Attack of the edible insects

They’re everywhere — and good for you, too

By
March 24, 2008

As Miriam Wolf recently noted on Chow, the United Nations is now officially encouraging the consumption of insects. Of course, many Asians, Africans, and Latinos take bug meat for granted, but the Western world still gets a little bugged out by the idea, as Liz Crain has already pointed out here on Culinate.

We should get over it, says the UN, because not only are insects cheap and (with the exception of honey bees) plentiful, they’re great sources of protein and minerals. Forget chicken; grubs and crickets are where it’s at.

Want the stats? According to the Associated Press, “The U.N. Food and Agriculture Organization estimates 1,400 species of insects and worms are eaten in almost 90 countries in Africa, Latin America, and Asia.” Snacks include the aforementioned grubs and crickets as well as ants, grasshoppers, dragonflies, and locusts.
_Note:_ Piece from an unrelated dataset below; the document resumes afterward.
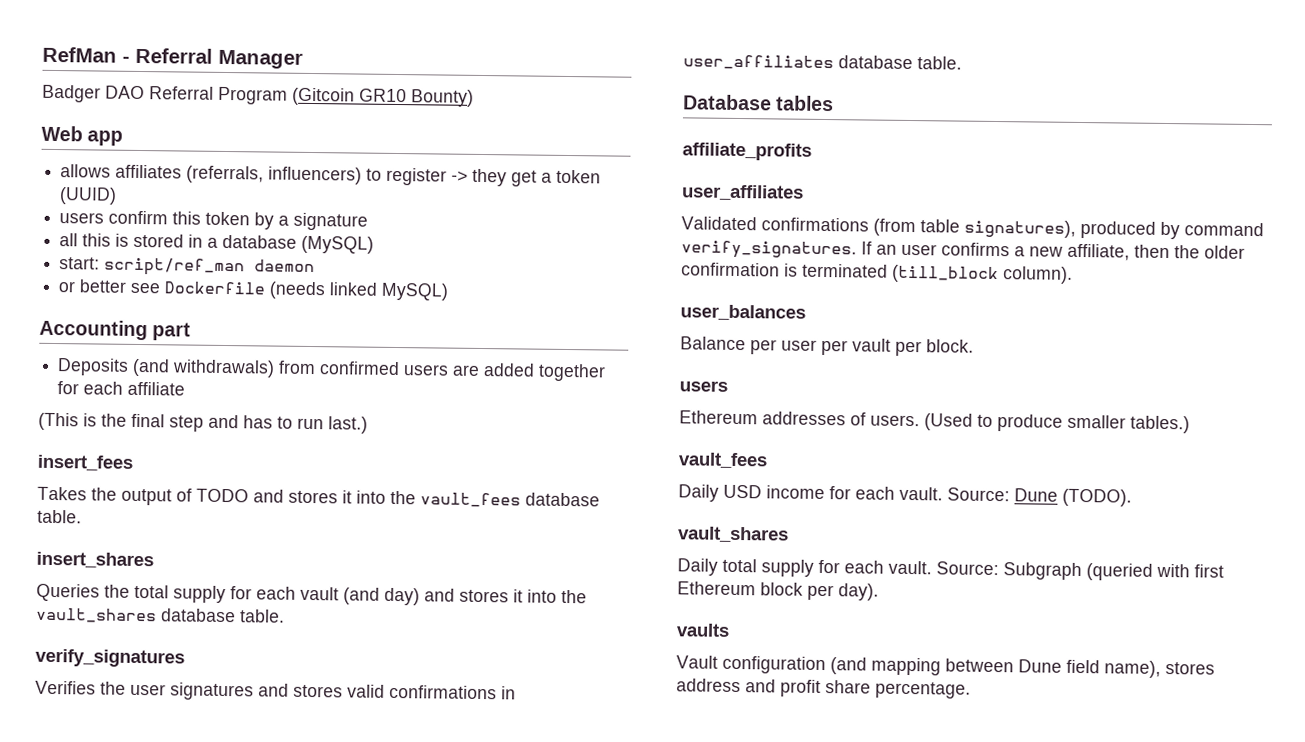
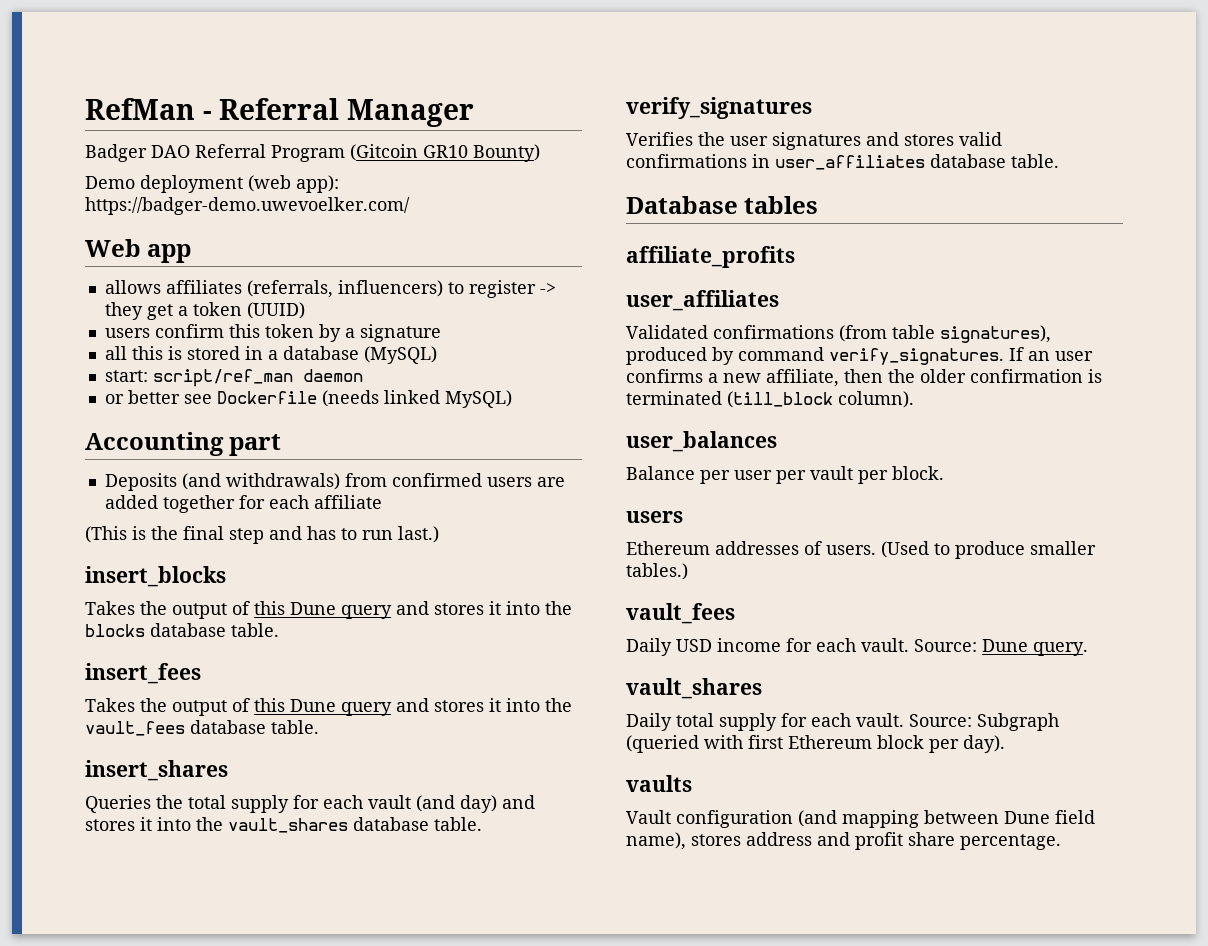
(474, 98) none -> [85,175,339,193] [85,197,410,215] // Demo deployment (web app): https://badger-demo.uwevoelker.com/
(368, 425) none -> [85,566,226,587] [85,601,572,619] [85,623,279,637] // insert_blocks // Takes the output of this Dune query and stores it into the blocks database table.
[196,488,249,503] TODO -> [254,698,392,716] this Dune query
[1062,488,1132,507] (TODO). -> [1033,642,1088,656] query.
The Guardian pointed out in January that insects are an “environmentally friendly food source: low impact, consuming very little in the way of feed, easy to harvest, with no special measures required for their husbandry . . . They are plentiful, and account for over half of the known species on the planet. We spend billions of pounds trying to control or eradicate them, when we could just be eating them. So why don’t we?”

If you do down insects with delight, according to National Public Radio, you’re entomophagous, or a bug-eater. If you’re not, you might want to check out Ugly Food, a blog devoted to “ugly, disgusting, and untasty food.” Dig the Japanese rice crackers embedded with dead wasps. Or not.